March 23, 2020, © Leeham News: There were times last week when the number of private airplanes in the air seemed to outnumber the airliners.
Periodic checks on FlightRadar24 of the skies around Seattle showed a dearth of commercial flights. By Friday, the US carriers already sharply pulled down operations. International flights were largely canceled.
Most cutbacks are likely.
With passenger traffic all but dried up—some flights had load factors of 20%-30% and others only one or two passengers—how might people get around while minimizing exposure to the coronavirus?
The private, general aviation airplanes are one choice.
Using corporate jets is another. But this option isn’t inexpensive, even when consolidating passengers.
There has been a jump in usage of business jets. Initially, evacuations from Asia spiked demand by those who could afford it.
The Guardian newspaper cited early demand of the wealthy or companies chartering biz jets to evacuate families or employees from Southeast Asia.
At a time where some Americans caught overseas are still trying to get home, most can’t afford to charter a biz jet or even buy a seat on one.
Lidor Revah is CEO of Imperium Jets, a company that acts as a consolidator/arranger of biz jet flights. At my request, he provided these sample costs to charter or obtain a seat on routes in Europe, the US and in Asia. The prices are per six passengers.
Imperium is one of many companies arranging biz jet flights. Imperium works with travel agencies and brokers.
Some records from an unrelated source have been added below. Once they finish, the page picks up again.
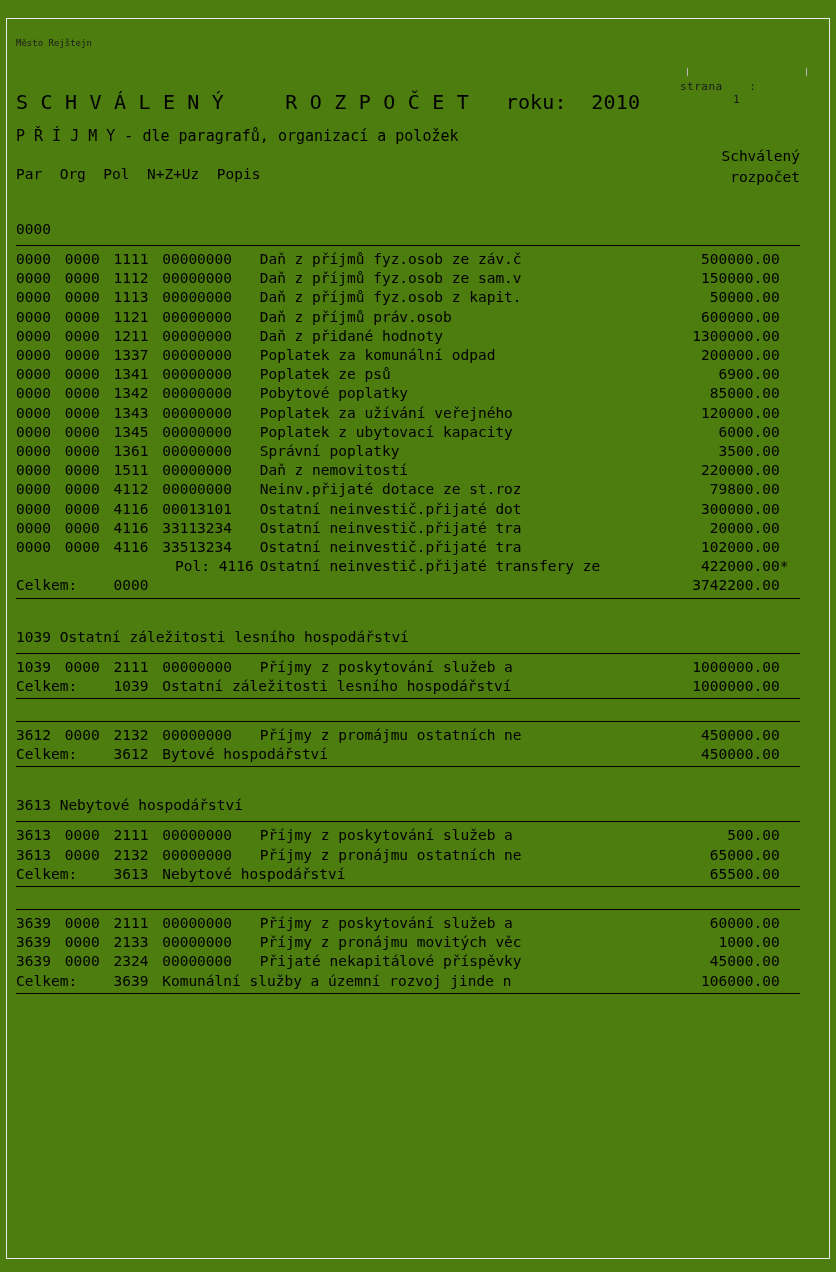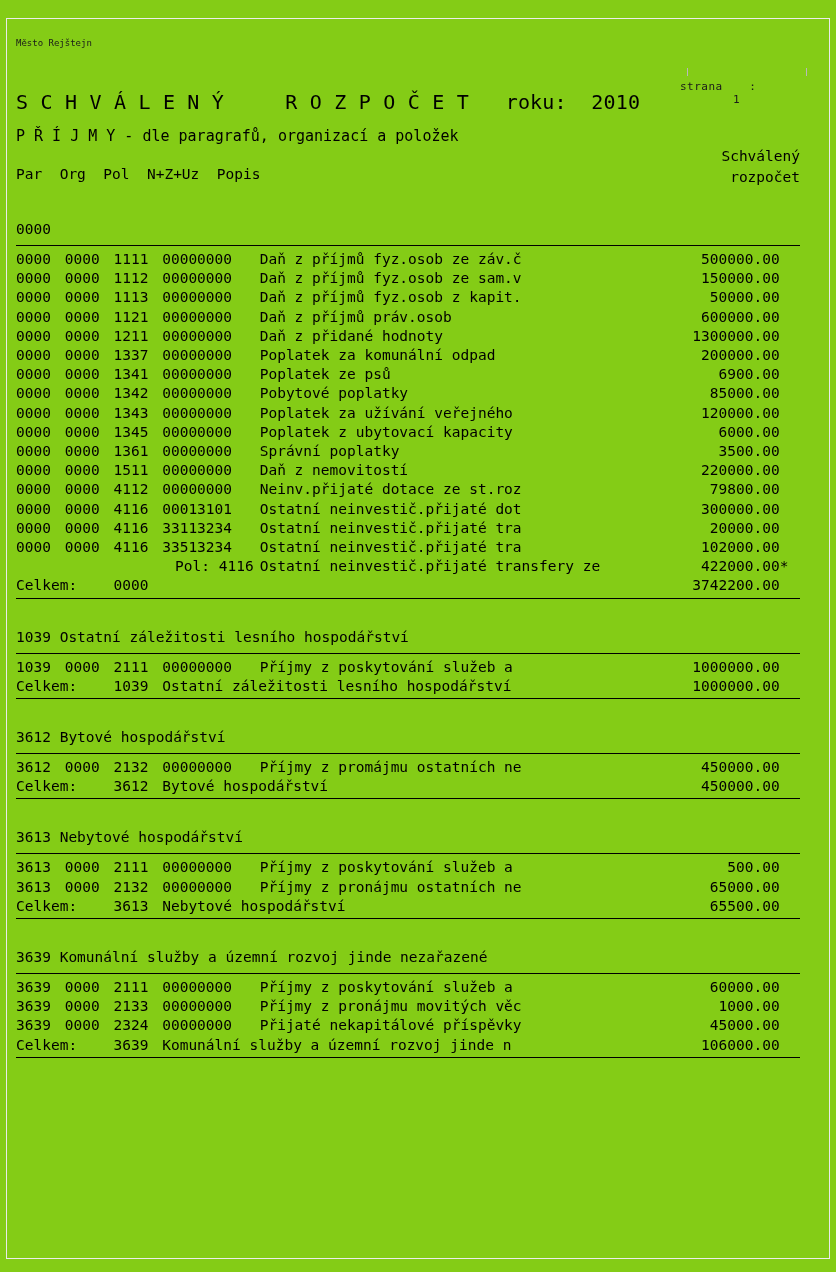"Město Rejštejn" .page { background: #84cc16 -> #4d7c0f }
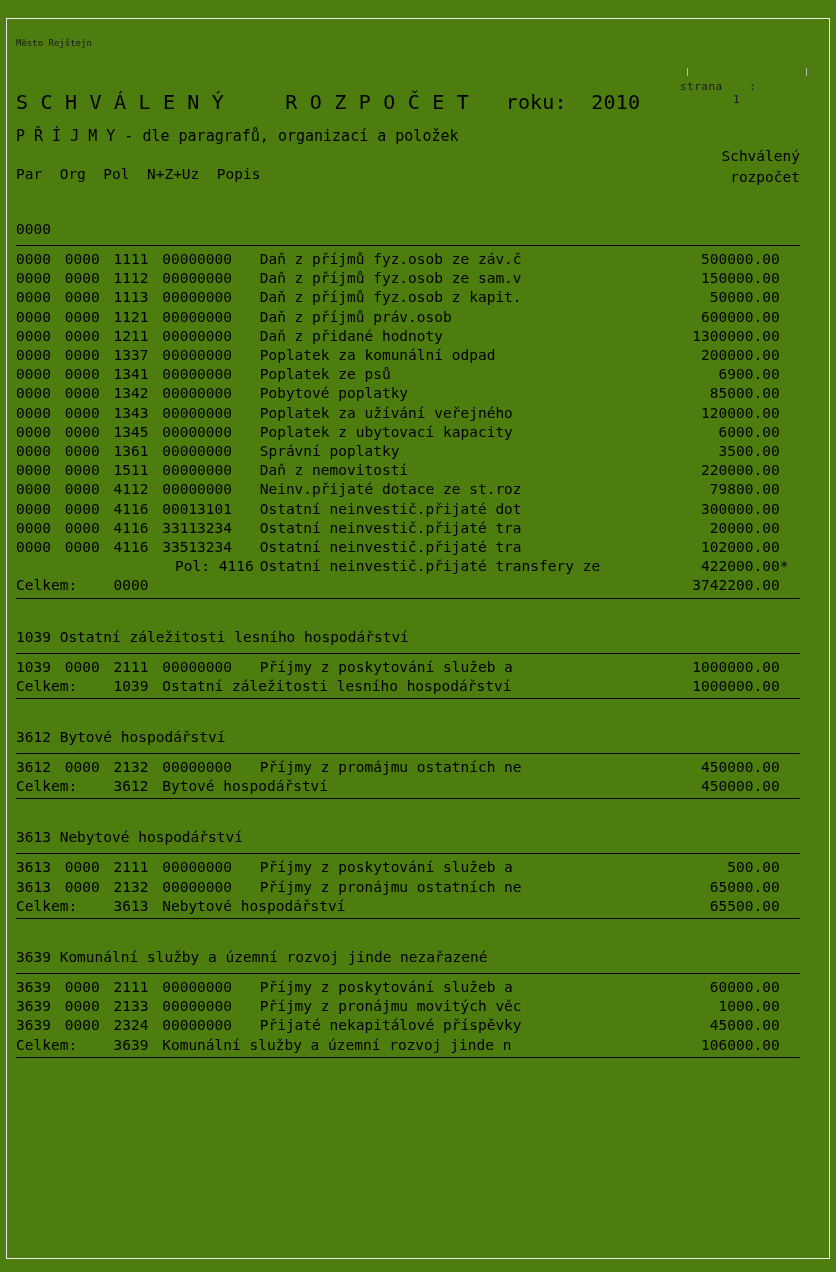"3612 Bytové hospodářství" div.section-title { html: <div>3612 Bytové hospodářství</div> -> none }
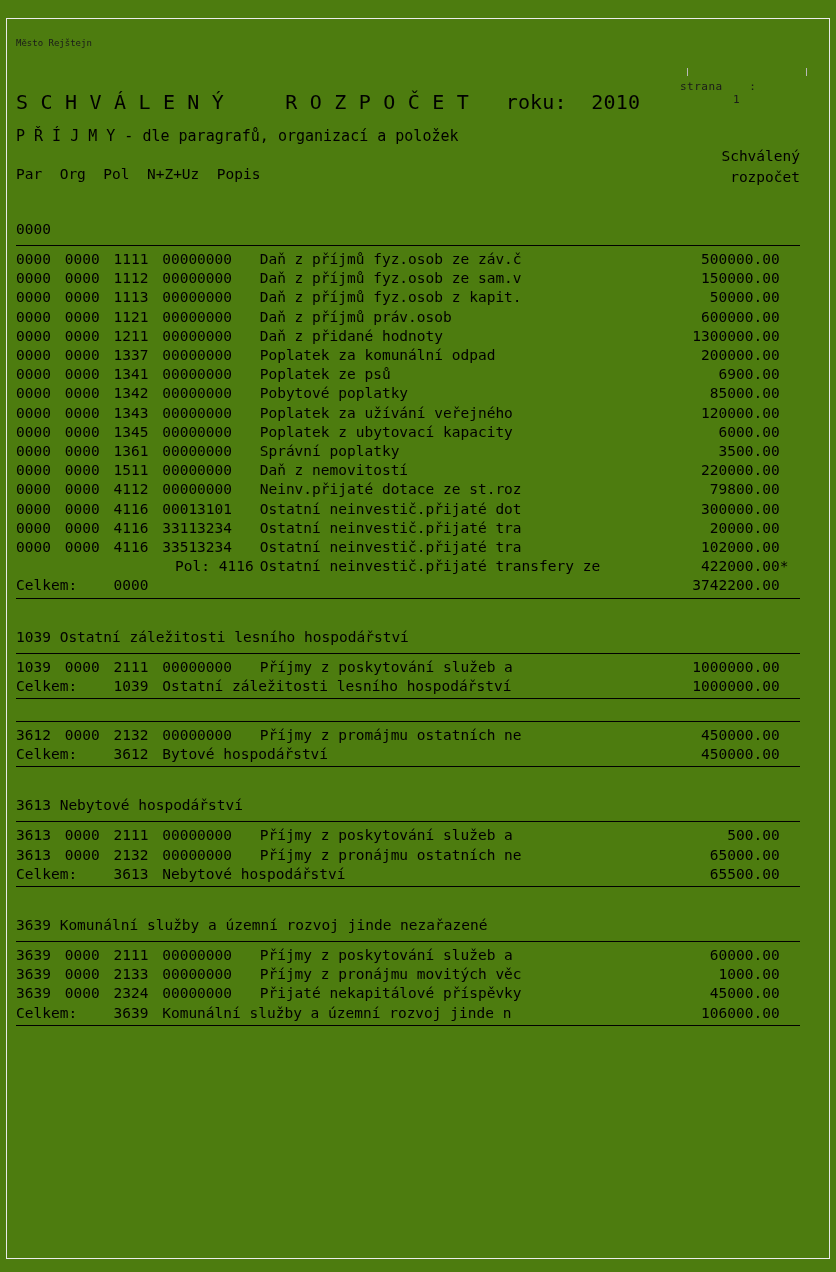"3639 Komunální služby a územní" div.section-title { html: <div>3639 Komunální služby a územní rozvoj jinde nezařazené</div> -> none }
It can respond to inquiries within two hours and handle all the backend work, quotes and arrange payments.
“We see more and more that travel agents have nothing to sell,” Revah says.
How does Imperium ensure that exposure to the virus will be minimized?
Revah says that operators send a form with any quote detailing potential exposure. The chartered jets either won’t fly into an infected area or the crew will take “extreme precautions.”
The flight crew won’t leave the aircraft.
Imperium says the main demand is from the US. It has 12,630 aircraft jets and turboprops in its data base with 2,600 operators. It’s adding cargo aircraft operators, from turboprops to Boeing 747s. Thirty travel agencies became clients since January, Revah says.
There continues to be concern that Europe and the US may close the skies to passenger airline service. Cargo flights will likely be allowed in this event, and Revah believes private and biz jet operations will continue.
Despite the spike in traffic, news emerged Friday that the biz-jet industry asked for US federal aid.
CNBC reported that “The National Business Aviation Association, or NBAA, which represents private-jet companies and corporate jets, sent a joint letter with other industry groups to congressional leaders saying the industry is facing “increasing financial uncertainty” and that private-jet companies should be included in any airline or aviation bailout.” The NBAA cited a broader threat: the virus “threatens the survival and prospects of thousands of general aviation businesses,” the letter stated.
A bailout for an industry that largely serves the rich is likely to meet fierce resistance in Congress.